So I've been thinking about my problems with "Stand By for Your Assignment" and I think I've figured them out. By which I mean, I think I have the right diagnosis and the first steps to a solution. Here it is: I'm trying to fit too much story into too few words. This is why I'm having so much trouble on a sentence-by-sentence and paragraph-by-paragraph level--I'm trying to make each syntactical unit convey too much information. Therefore, the solution is this: More scenes. A longer story.

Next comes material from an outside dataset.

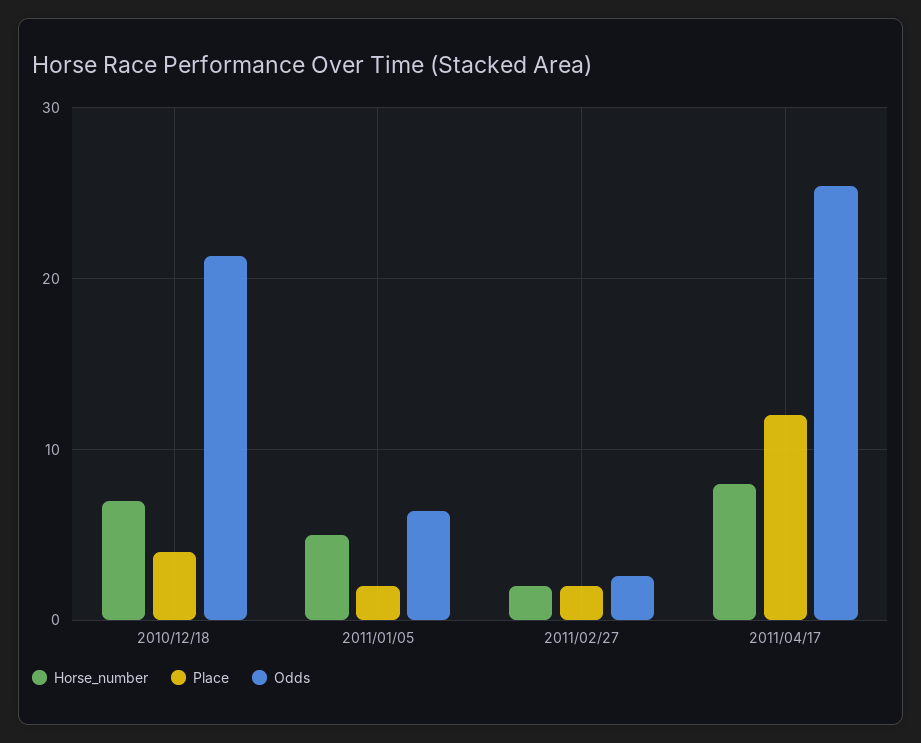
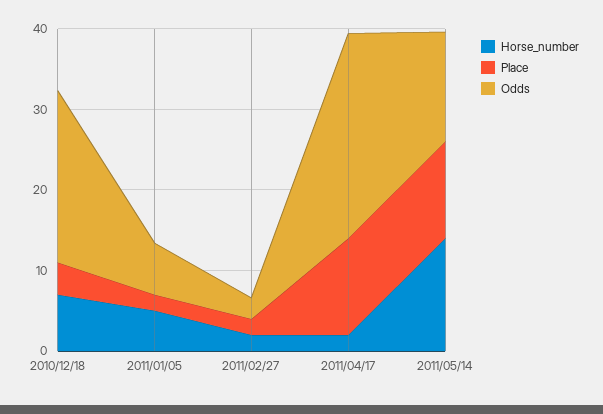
Horse_number, 2011/04/17: 8 -> 2
Horse_number, 2011/05/14: none -> 14
Place, 2011/05/14: none -> 12
Odds, 2011/05/14: none -> 14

I was working on it last night on the train. Which is to say, I was thinking about it really hard while trying to fall asleep. I'm afraid I let the unexpected wi-fi distract me. And why not? Since when has wi-fi been available on train 58/59? Or on any cross country train at all, really? Aside from the Coast Starlight, that is--and that one is no longer listed on the official wi-fi page, anyway (wait, it is still mentioned on the route schedule brochure as available in business class service). Certainly I've never seen it advertised on the City of New Orleans (though, as this forum post points out, it's offered officially on the Illini and the Saluki, which are essentially the same route but only between Chicago and Carbonale, IL). I suppose it's in a pilot phase. All I know is, as part of the usual feature orientation speech and greeting, the sleeping car attendant said, "In just a moment I'll have the wi-fi gateway set up and I'll post the network information near the water station at the top of the stairs," and my jaw dropped and continued hanging open right until he was done speaking.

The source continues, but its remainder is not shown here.